This blog is suffering from a lack of sailing. When I began it, I thought it would be more of a writing project than a sailing log, but seeing as this is the first post since last November, it's not managing to be either! To tell truth, I've been too busy writing.
The Secret of the Lonely Isles, my new children's novel, was published on the 1st of February this year. It's off to a good start with 3500 copies already pre-ordered by a national school bookclub list. This book is a slight departure from the style of Brumby Plains and Castaway. It starts off in a town setting rather than the bush and then heads out to sea, but continues to put kids in situations where they have to make decisions and take actions independently of adults. I love writing these books, but I'm taking a break from them for a bit, and writing some adult fiction. That is, fiction aimed at adult readers, not eroticism! Every time I've said I was writing adult fiction, I get raised eyebrows and knowing grins. My husband has already offered to write any sex scenes but I have politely declined...
Coming up with a title is harder than writing the book, I reckon, and this current work in progress is no exception. It's about a forensic anthropologist who is engaged to identify the missing Australian soldiers at Fromelles, northern France, scene of Australia's first battle on the 1916 Western Front. In the process she discovers a lot more about her own - slightly dysfunctional - family, and herself. It spans a hundred years and four generations, and I still like it so that's a good sign! (My agent likes it too so that's an even better sign) I'm about three quarters of the way through, and I hope to get it finished before the end of the year. Along the way I've learnt a lot about police procedures, forensics, identifying dead bodies, the process of decomposition, and World War One, amongst a host of other miscellaneous bits of information. Researching is one of the great joys of writing, except that it can be hard to stop reading and start writing.

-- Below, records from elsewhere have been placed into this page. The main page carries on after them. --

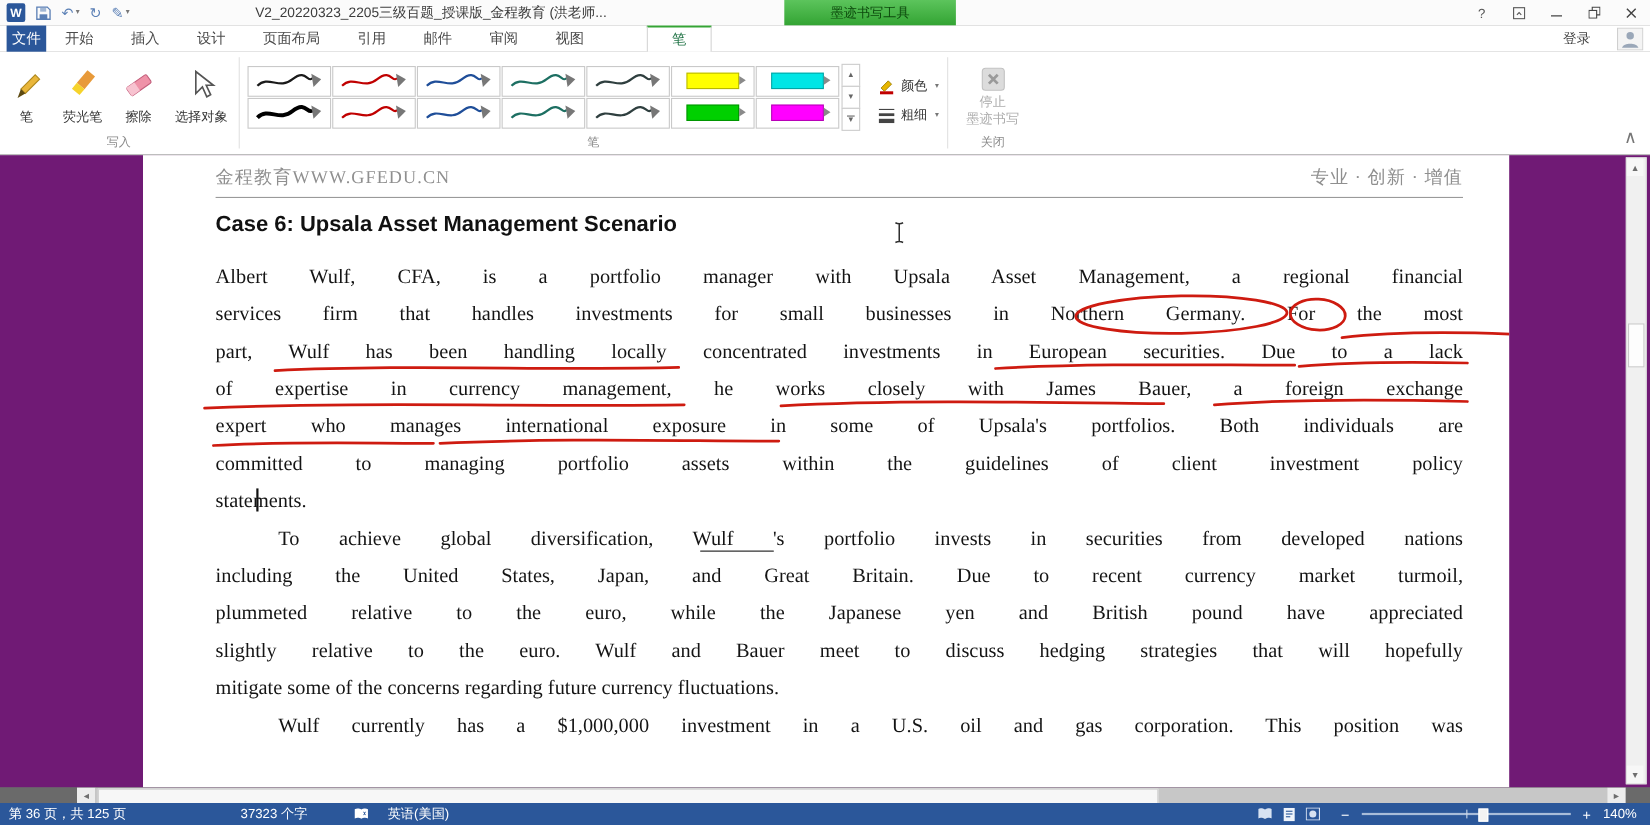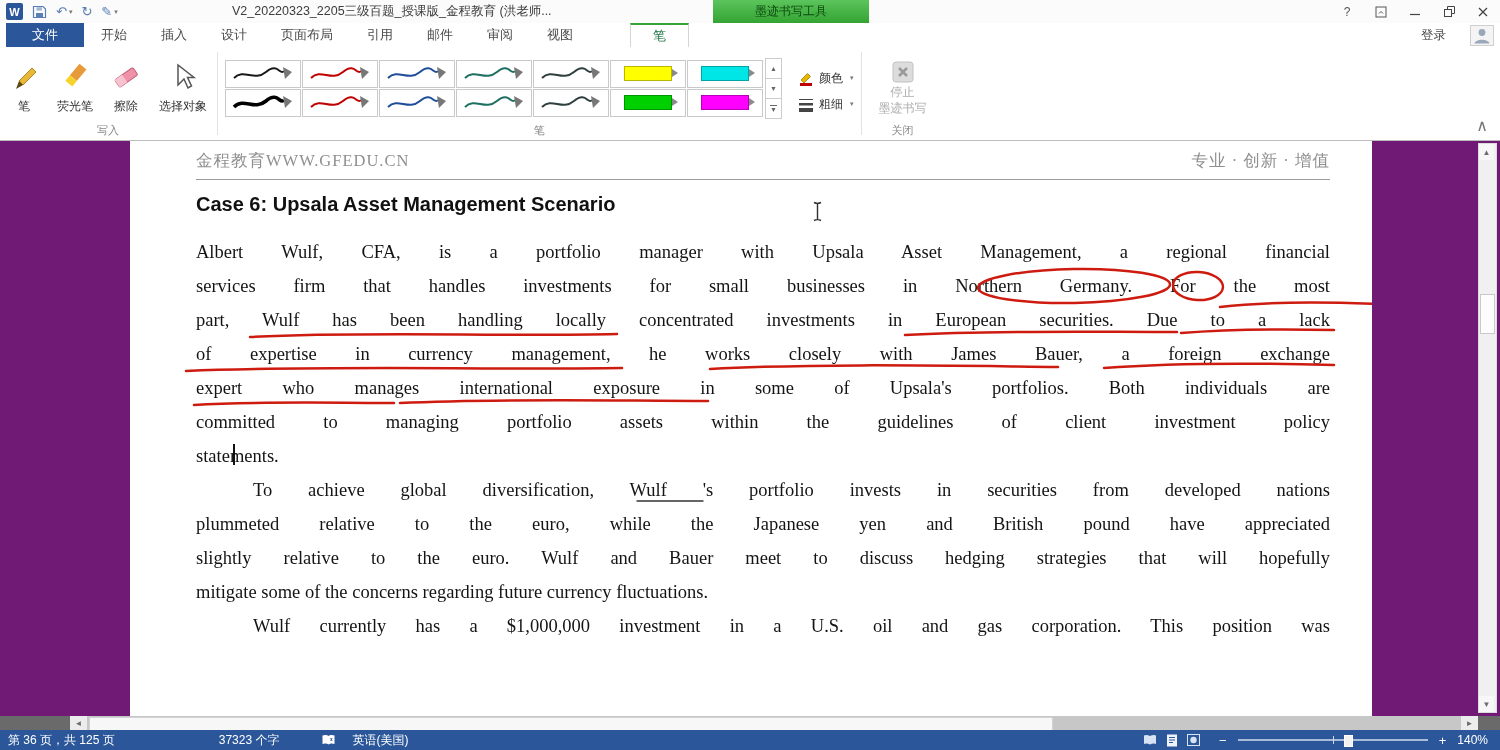--- a/index.html
+++ b/index.html
@@ -25,7 +25,7 @@
   .tabrow{position:absolute;top:23px;left:0;right:0;height:24px;background:#fff;display:flex;z-index:4;}
   .tabs{display:flex;padding-left:6px;}
   .tab{padding:0 17px;font-size:13px;line-height:24px;color:#4a4a4a;white-space:nowrap;}
-  .tab.file{background:#2b579a;color:#fff;padding:0 26px;}
+  .tab.file{background:#2b579a;color:#fff;padding:0 5px;}
   .tab.ctx-active{margin-left:40px;color:#217346;border:1px solid #d5d5d5;border-bottom:0;
     border-top:2px solid #35a435;line-height:21px;padding:0 22px;background:#fff;}
   .signin{margin-left:auto;display:flex;align-items:center;gap:24px;padding-right:6px;

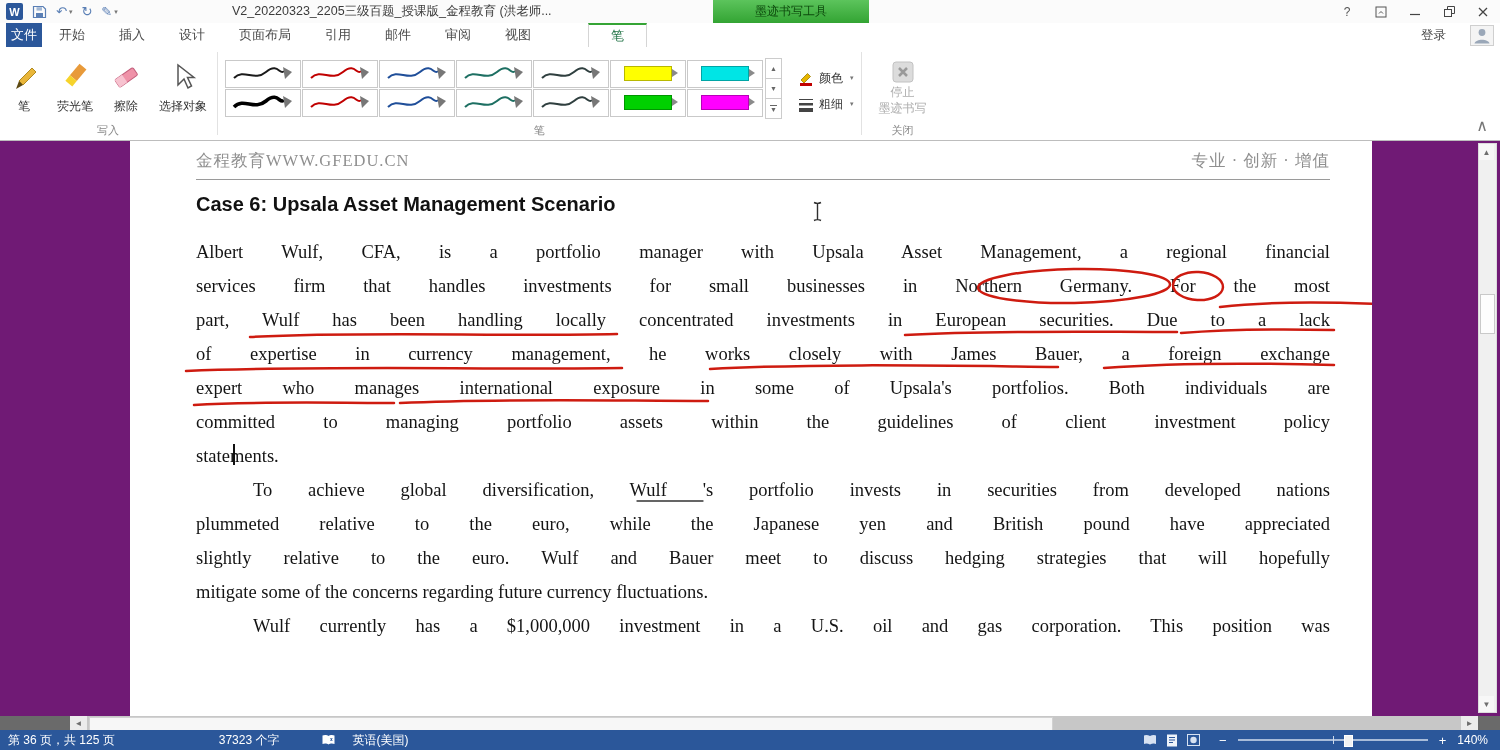--- a/index.html
+++ b/index.html
@@ -423,6 +423,7 @@
 
           <div class="line indent">To achieve global diversification, Wulf 's portfolio invests in securities from developed nations</div>
 
+          <div class="line">including the United States, Japan, and Great Britain. Due to recent currency market turmoil,</div>
 
 
           <div class="line">plummeted relative to the euro, while the Japanese yen and British pound have appreciated</div>

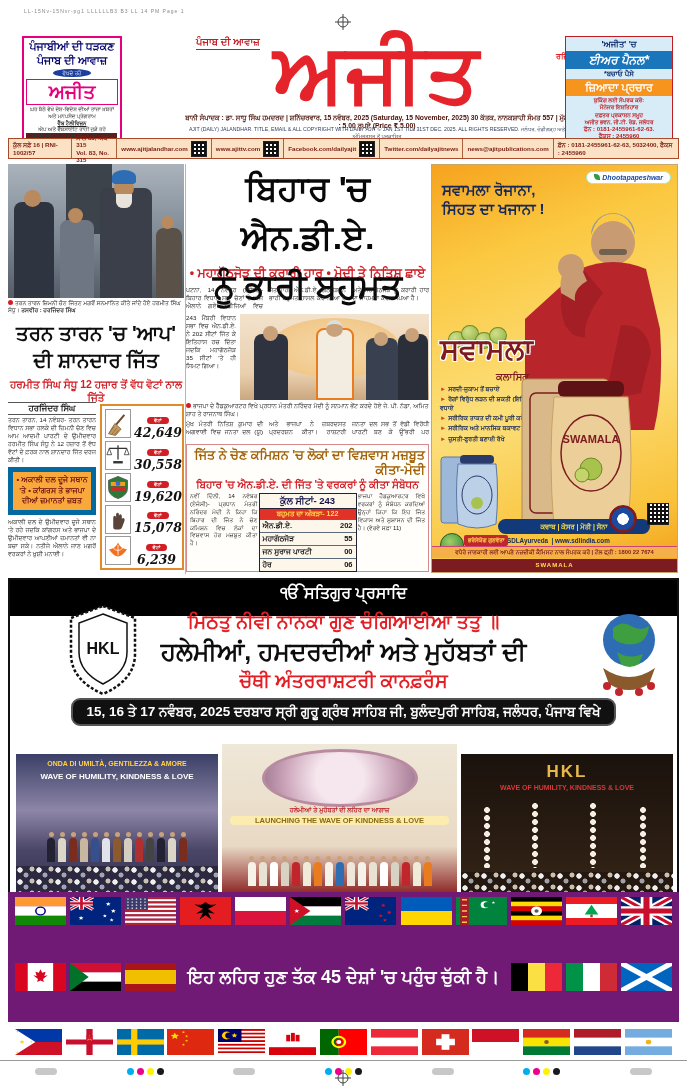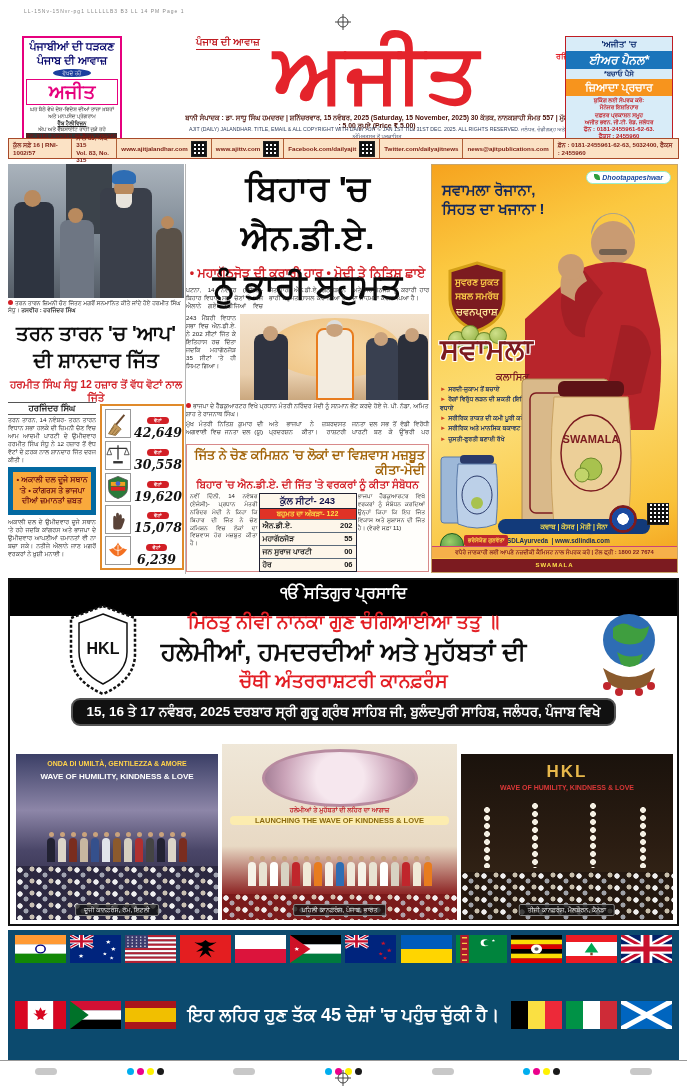--- a/index.html
+++ b/index.html
@@ -373,14 +373,6 @@
         <path d="M96,120 q26,-2 30,28 l-10,40 q-22,6 -34,-4 Z" fill="#a31f25"></path>
       </svg>
     </div>
-    <div class="shield">
-      <svg viewBox="0 0 62 72">
-        <path d="M31,2 L58,10 V38 Q58,60 31,70 Q4,60 4,38 V10 Z" fill="#7c1b20" stroke="#d4a017" stroke-width="3"></path>
-        <text x="31" y="24" text-anchor="middle" font-size="9" fill="#ffd24a" font-weight="bold" id="sh1">ਸੁਵਰਣ ਯੁਕਤ</text>
-        <text x="31" y="38" text-anchor="middle" font-size="9" fill="#ffd24a" font-weight="bold" id="sh2">ਸਬਲ ਸਮਰੱਥ</text>
-        <text x="31" y="54" text-anchor="middle" font-size="10" fill="#ffe89a" font-weight="bold" id="sh3">ਚਵਨਪ੍ਰਾਸ਼</text>
-      </svg>
-    </div>
     <div class="amla">
       <i style="left:0;top:6px;"></i>
         <i style="left:13px;top:0;"></i>

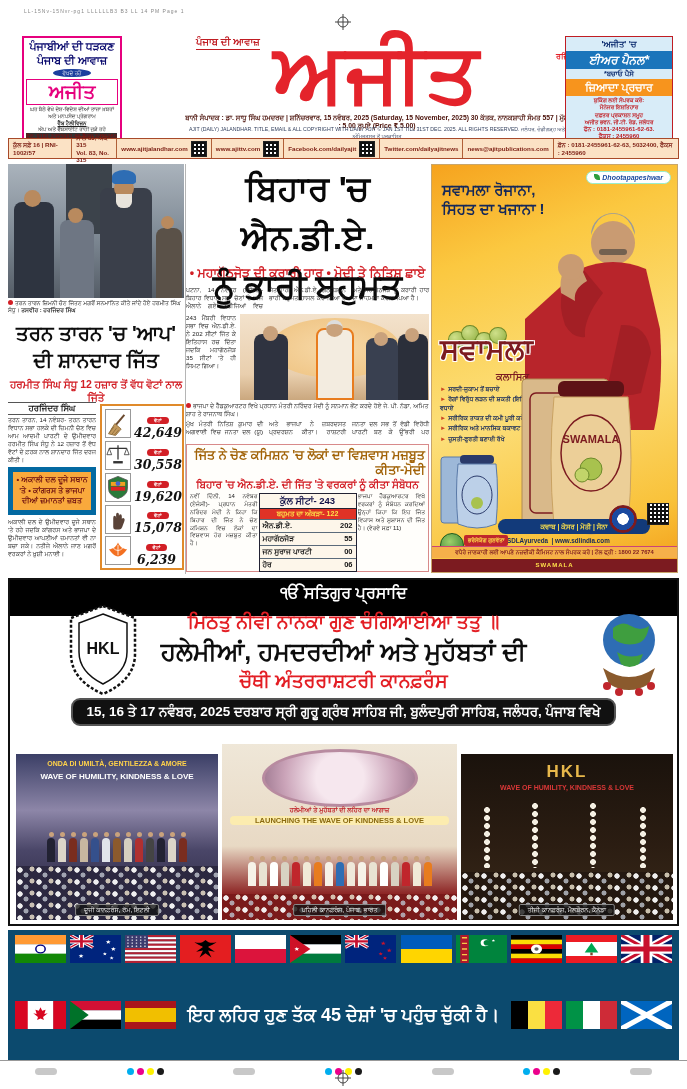--- a/index.html
+++ b/index.html
@@ -146,7 +146,7 @@
       background-size:19px 12px;}
   .pillar{position:absolute;width:9px;background-image:radial-gradient(circle at 4px 4px,#f4efe2 2.6px,transparent 3.2px);background-size:9px 8px;}
   
-  .flags{left:8px;top:930px;width:671px;height:130px;background:#0c4a6e;box-sizing:border-box;padding:5px 7px;
+  .flags{left:8px;top:892px;width:671px;height:130px;background:#701a75;box-sizing:border-box;padding:5px 7px;
          display:flex;flex-direction:column;justify-content:space-between;gap:38px;}
   .frow{display:flex;justify-content:space-between;align-items:center;}
   .flag{height:28px;overflow:hidden;flex:none;}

Welcome to my blog, a journal of our sailing voyages, and a writer's log. Maybe that should be the other way around...
I don't have a house any more. My lovely little study with its bookshelves and cabinets and piles of papers is reduced to a distillation of books in a locker, a precious drawer of 'stuff', and my MacBook. Writing is the constant I can take with me, although it remains to be seen whether I can actually produce a book at sea. Thanks to the wonders of the modern age, I can keep in touch with my agent and publisher from the cockpit, as long as I keep feeding the carrier pigeons.